Sen. Paul asked Erdman if anyone had even asked whether Fauci—whose agency funded gain-of-function coronavirus research in China—might have had a conflict of interest. Erdman answered “no.”
Cover-up
Senator Josh Hawley, R-Mo., called attention to the fact that Congress enacted a bipartisan bill, which President Joe Biden signed into law, calling for the intelligence community to release “any and all” documents relating to the origin of the COVID-19 pandemic. In response Avril Haines, then the director of the Office of National Intelligence, produced a paltry five-page report, later telling Sen. Hawley that this was all they could release.
In response to Hawley’s question on that point, Erdman said that the agency had, in fact, been reviewing more than 2,000 pages of documents on the topic. At which point, Hawley charged the intelligence agencies of blatantly violating the law with impunity, going so far as to say, “Our government is no longer a democracy.”
Please note: even under the Trump administration, the relevant documents have yet to be delivered to Congress as required by law.
In a similar vein, Sen. Ron Johnson, R-Wis., said that as early as March 21, 2021, Dr. Peter Marks, top vaccine regulator at the Food and Drug Administration, was provided with data that showed “safety signals” (early warnings) for COVID-19 vaccines, including serious cardiovascular conditions. But neither Marks nor Fauci nor President Biden refused to raise any “red flags” on that issue.
Instead, said Johnson, President Biden went ahead with a failed attempt to impose an illegal vaccine mandate on employers and employees in the private sector.
“I cannot explain it all,” said Johnson, “but the mainstream media in this country are simply ignoring the fact that there were safety signals for the vaccines and have thus far refused to report on it.”
Toward the close of the hearing, CIA Public Affairs Director Liz Lyons criticized the Committee for holding the public session, calling it “dishonest political theater masquerading as a congressional hearing.” In an extravagant exercise in the fine art of missing the point, Lyons also said that the CIA, under Trump’s leadership, had “already assessed” that COVID most likely originated from a lab leak and that efforts to challenge that conclusion were disingenuous.”
Lyons obviously missed the fact that for the past five years, most congressional investigators, including Sens. Paul and Johnson, argued that the evidence supported a lab origin of the pandemic. Johnson said he would call on CIA Director John Ratcliffe to apologize to the Committee, while assuring Erdman that the Senators would defend him if he faced retaliation for his public testimony.
Next Steps
During the proceedings, the Senators suggested several remedies.
First, they advocated for the enactment of the bipartisan Risky Research Review Act (S. 854), which would create an independent commission of scientific experts to give final approval to any gain-of-function research. As Sen. Paul argued, Scientists doing such research cannot be the scientists overseeing it.

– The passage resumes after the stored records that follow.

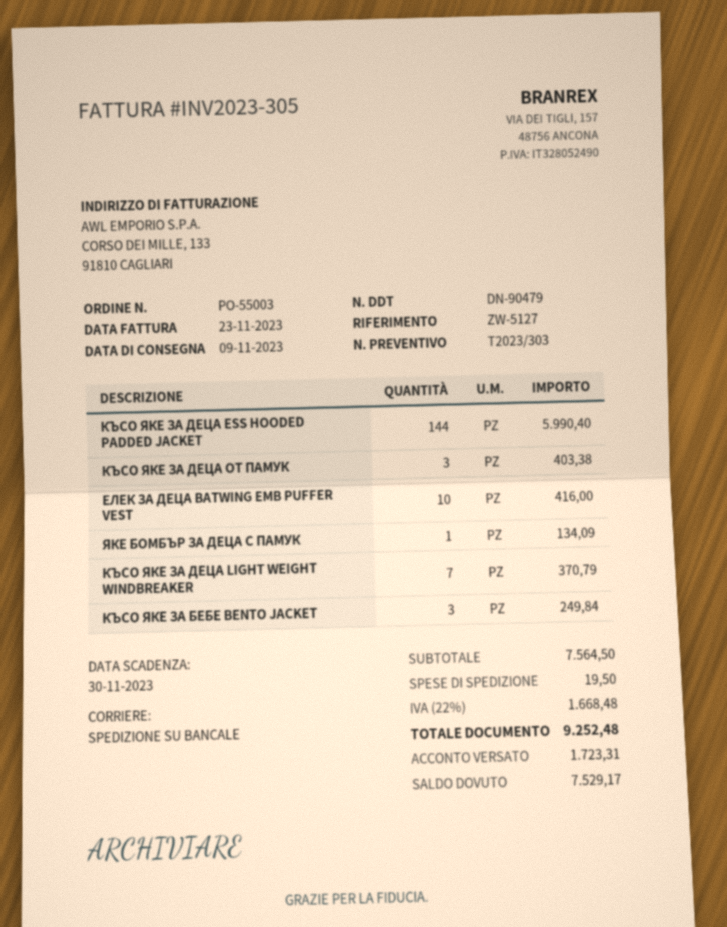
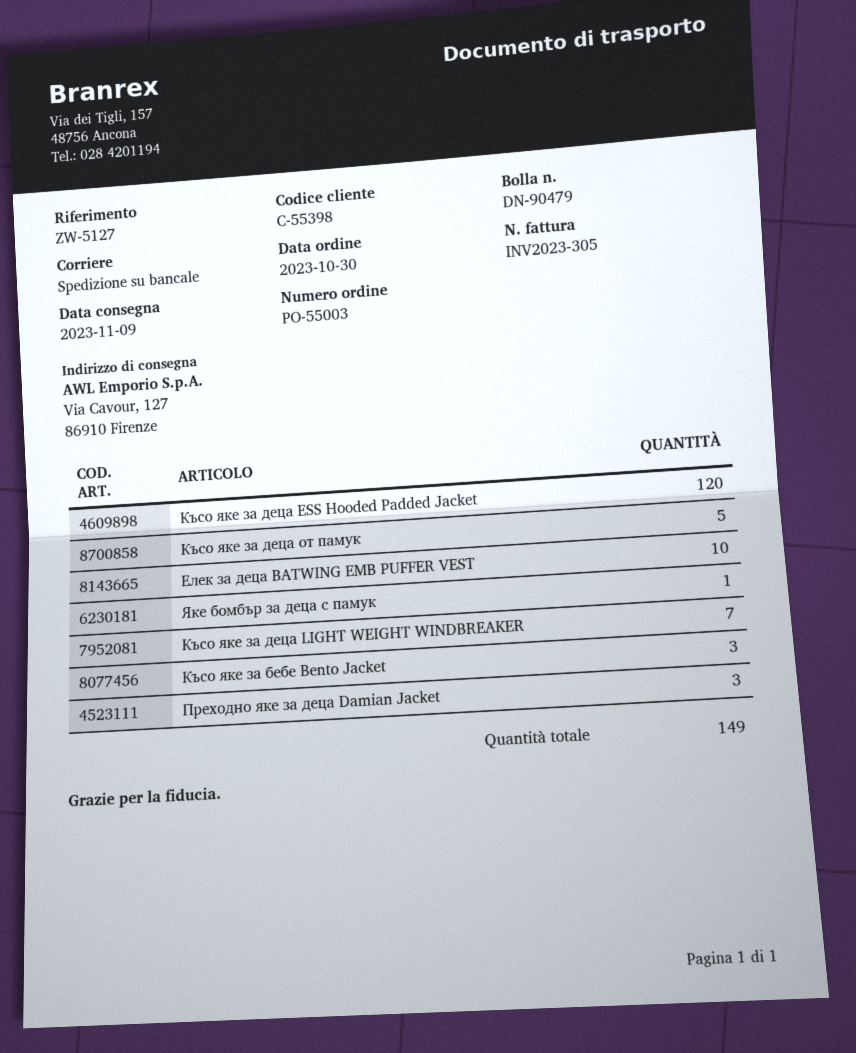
КЪСО ЯКЕ ЗА ДЕЦА ESS HOODED PADDED JACKET: 144 -> 120
КЪСО ЯКЕ ЗА ДЕЦА ОТ ПАМУК: 3 -> 5
Преходно яке за деца Damian Jacket: none -> 3

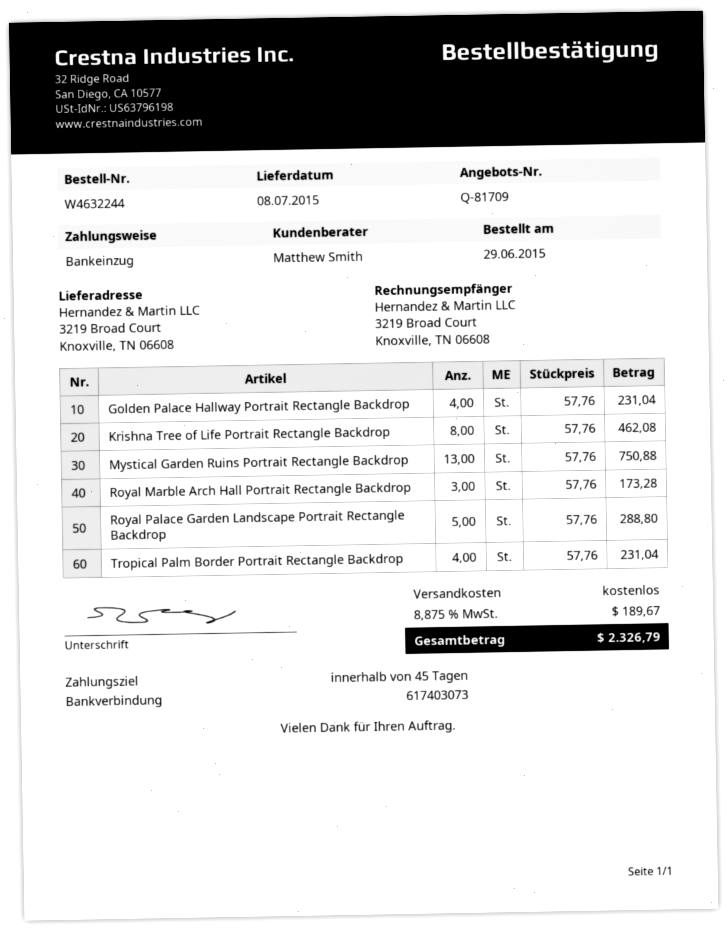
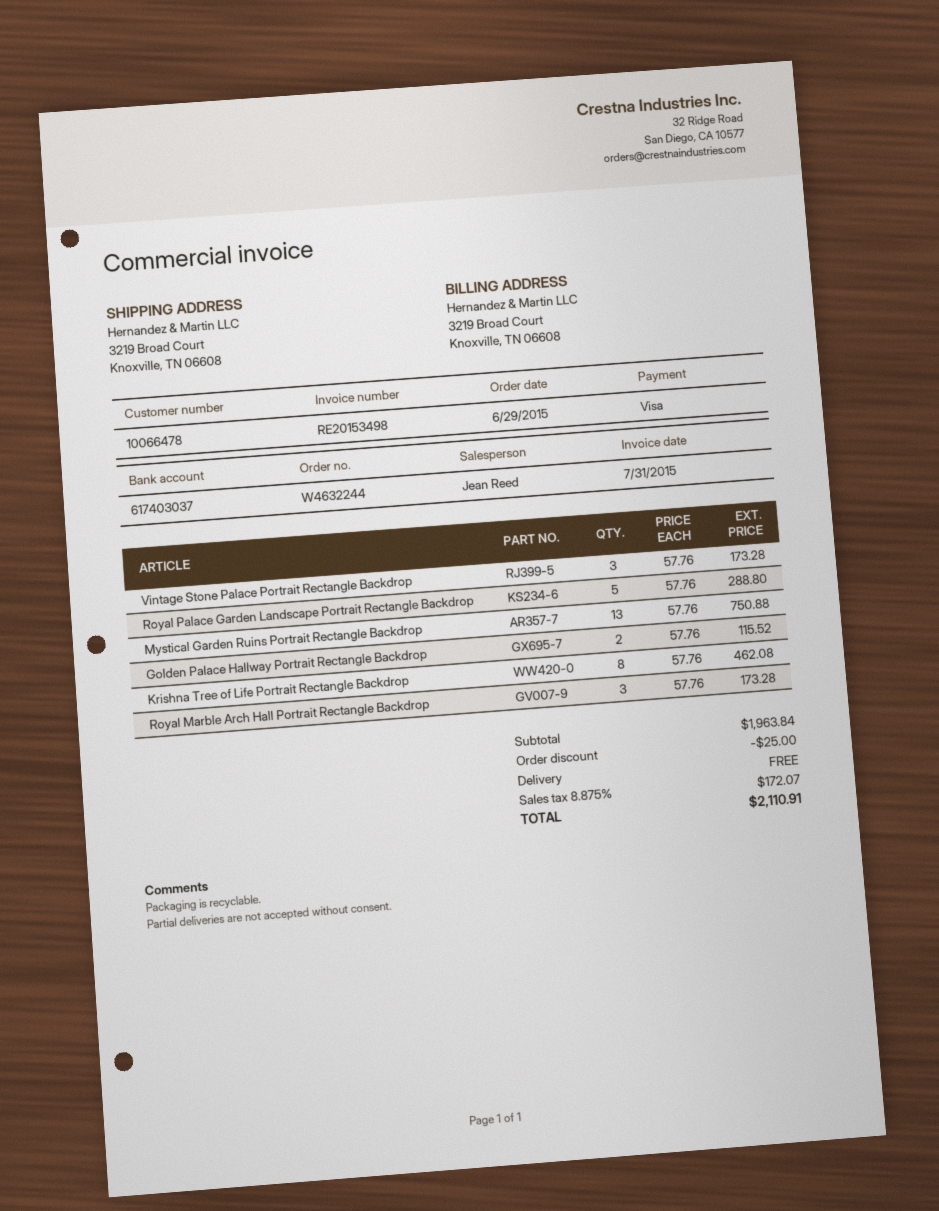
sales rep: Matthew Smith -> Jean Reed
payment method: direct debit -> Visa
bank account: 617403073 -> 617403037
Golden Palace Hallway Portrait Rectangle Backdrop: 4 x 57.76 = 231.04 -> 2 x 57.76 = 115.52
Tropical Palm Border Portrait Rectangle Backdrop: 4 x 57.76 = 231.04 -> none
Vintage Stone Palace Portrait Rectangle Backdrop: none -> 3 x 57.76 = 173.28
discount: none -> 25.00
tax: 8.875% = 189.67 -> 8.875% = 172.07
total: 2326.79 -> 2110.91

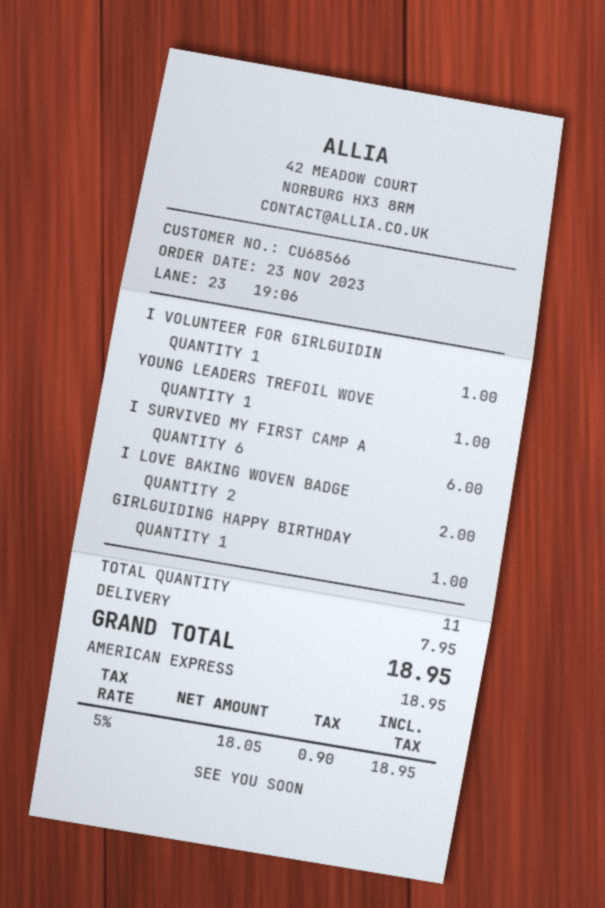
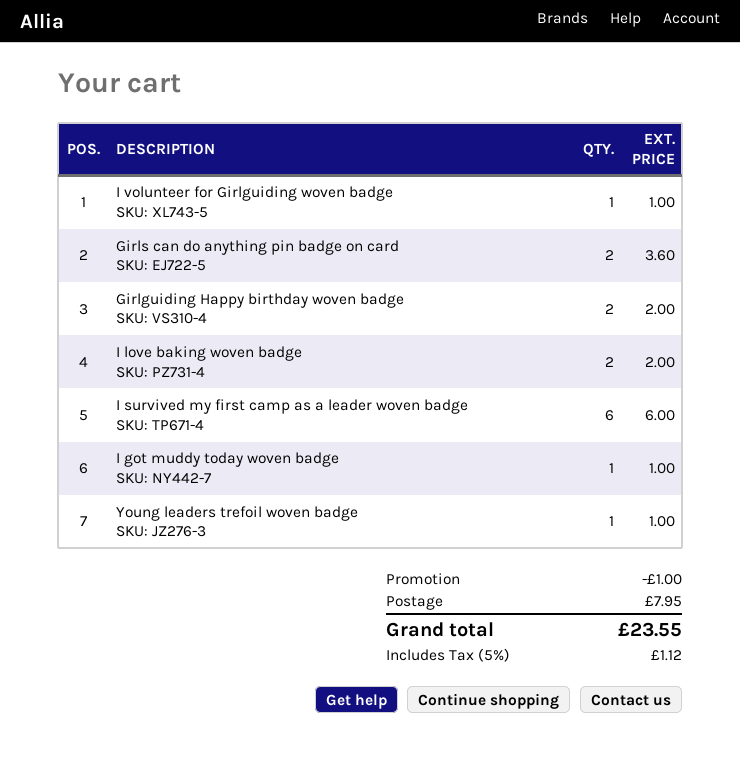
GIRLGUIDING HAPPY BIRTHDAY: 1 for 1.00 -> 2 for 2.00
Girls can do anything pin badge on card: none -> 2 for 3.60
I got muddy today woven badge: none -> 1 for 1.00
discount: none -> 1.00
tax: 5% = 0.90 -> 5% = 1.12
total: 18.95 -> 23.55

Second, they called for the creation of a new select committee to oversee the CIA and other intelligence agencies, like the Church Committee of the 1970s, to curtail agency abuses.
Third, they argued that the Trump administration needs to undertake a serious interagency effort to prepare for the next pandemic, including agency reforms and strong research and development of effective anti-viral medications.
Meanwhile, Ms. Lyons might ponder ample public-relations opportunities in the private sector.